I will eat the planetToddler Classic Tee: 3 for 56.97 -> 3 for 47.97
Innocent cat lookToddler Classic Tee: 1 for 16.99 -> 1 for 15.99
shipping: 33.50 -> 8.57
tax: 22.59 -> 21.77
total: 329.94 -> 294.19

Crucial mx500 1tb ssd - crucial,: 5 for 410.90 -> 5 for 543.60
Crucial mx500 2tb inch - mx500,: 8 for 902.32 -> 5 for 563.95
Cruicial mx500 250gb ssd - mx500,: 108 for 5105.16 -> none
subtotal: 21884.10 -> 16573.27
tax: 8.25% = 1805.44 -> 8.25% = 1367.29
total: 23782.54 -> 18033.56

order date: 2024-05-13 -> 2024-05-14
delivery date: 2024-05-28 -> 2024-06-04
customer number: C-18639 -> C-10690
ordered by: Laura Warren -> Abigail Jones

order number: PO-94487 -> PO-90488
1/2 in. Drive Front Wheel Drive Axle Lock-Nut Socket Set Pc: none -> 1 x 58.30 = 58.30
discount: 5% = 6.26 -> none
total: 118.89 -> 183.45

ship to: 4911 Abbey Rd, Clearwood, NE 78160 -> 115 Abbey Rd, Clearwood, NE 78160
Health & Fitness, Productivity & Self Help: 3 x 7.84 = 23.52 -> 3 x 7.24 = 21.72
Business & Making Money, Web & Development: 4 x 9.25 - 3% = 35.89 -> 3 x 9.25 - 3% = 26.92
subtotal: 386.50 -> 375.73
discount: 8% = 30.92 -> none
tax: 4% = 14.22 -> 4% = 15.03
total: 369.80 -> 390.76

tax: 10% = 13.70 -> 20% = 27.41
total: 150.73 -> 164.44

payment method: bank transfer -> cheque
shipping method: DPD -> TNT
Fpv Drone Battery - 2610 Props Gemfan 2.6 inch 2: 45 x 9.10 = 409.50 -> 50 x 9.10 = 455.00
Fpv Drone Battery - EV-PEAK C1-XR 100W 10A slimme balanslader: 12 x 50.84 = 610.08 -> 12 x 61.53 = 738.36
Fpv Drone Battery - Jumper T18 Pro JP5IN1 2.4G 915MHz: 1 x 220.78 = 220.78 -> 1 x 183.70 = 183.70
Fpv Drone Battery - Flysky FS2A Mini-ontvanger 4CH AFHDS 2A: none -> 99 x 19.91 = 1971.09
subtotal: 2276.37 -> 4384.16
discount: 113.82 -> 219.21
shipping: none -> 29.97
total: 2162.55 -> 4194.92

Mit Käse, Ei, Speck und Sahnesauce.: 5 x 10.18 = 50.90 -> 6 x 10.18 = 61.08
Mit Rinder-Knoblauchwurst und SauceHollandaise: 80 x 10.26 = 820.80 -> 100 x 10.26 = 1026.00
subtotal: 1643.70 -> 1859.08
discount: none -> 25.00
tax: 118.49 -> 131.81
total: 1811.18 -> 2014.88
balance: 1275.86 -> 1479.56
══════
■ **EXERCISE PROMPT**:
Copy out every record above once more, precisely as written.

■ **RESULT OF THE TASK**:
I will eat the planetToddler Classic Tee: 3 for 56.97 -> 3 for 47.97
Innocent cat lookToddler Classic Tee: 1 for 16.99 -> 1 for 15.99
shipping: 33.50 -> 8.57
tax: 22.59 -> 21.77
total: 329.94 -> 294.19

Crucial mx500 1tb ssd - crucial,: 5 for 410.90 -> 5 for 543.60
Crucial mx500 2tb inch - mx500,: 8 for 902.32 -> 5 for 563.95
Cruicial mx500 250gb ssd - mx500,: 108 for 5105.16 -> none
subtotal: 21884.10 -> 16573.27
tax: 8.25% = 1805.44 -> 8.25% = 1367.29
total: 23782.54 -> 18033.56

order date: 2024-05-13 -> 2024-05-14
delivery date: 2024-05-28 -> 2024-06-04
customer number: C-18639 -> C-10690
ordered by: Laura Warren -> Abigail Jones

order number: PO-94487 -> PO-90488
1/2 in. Drive Front Wheel Drive Axle Lock-Nut Socket Set Pc: none -> 1 x 58.30 = 58.30
discount: 5% = 6.26 -> none
total: 118.89 -> 183.45

ship to: 4911 Abbey Rd, Clearwood, NE 78160 -> 115 Abbey Rd, Clearwood, NE 78160
Health & Fitness, Productivity & Self Help: 3 x 7.84 = 23.52 -> 3 x 7.24 = 21.72
Business & Making Money, Web & Development: 4 x 9.25 - 3% = 35.89 -> 3 x 9.25 - 3% = 26.92
subtotal: 386.50 -> 375.73
discount: 8% = 30.92 -> none
tax: 4% = 14.22 -> 4% = 15.03
total: 369.80 -> 390.76

tax: 10% = 13.70 -> 20% = 27.41
total: 150.73 -> 164.44

payment method: bank transfer -> cheque
shipping method: DPD -> TNT
Fpv Drone Battery - 2610 Props Gemfan 2.6 inch 2: 45 x 9.10 = 409.50 -> 50 x 9.10 = 455.00
Fpv Drone Battery - EV-PEAK C1-XR 100W 10A slimme balanslader: 12 x 50.84 = 610.08 -> 12 x 61.53 = 738.36
Fpv Drone Battery - Jumper T18 Pro JP5IN1 2.4G 915MHz: 1 x 220.78 = 220.78 -> 1 x 183.70 = 183.70
Fpv Drone Battery - Flysky FS2A Mini-ontvanger 4CH AFHDS 2A: none -> 99 x 19.91 = 1971.09
subtotal: 2276.37 -> 4384.16
discount: 113.82 -> 219.21
shipping: none -> 29.97
total: 2162.55 -> 4194.92

Mit Käse, Ei, Speck und Sahnesauce.: 5 x 10.18 = 50.90 -> 6 x 10.18 = 61.08
Mit Rinder-Knoblauchwurst und SauceHollandaise: 80 x 10.26 = 820.80 -> 100 x 10.26 = 1026.00
subtotal: 1643.70 -> 1859.08
discount: none -> 25.00
tax: 118.49 -> 131.81
total: 1811.18 -> 2014.88
balance: 1275.86 -> 1479.56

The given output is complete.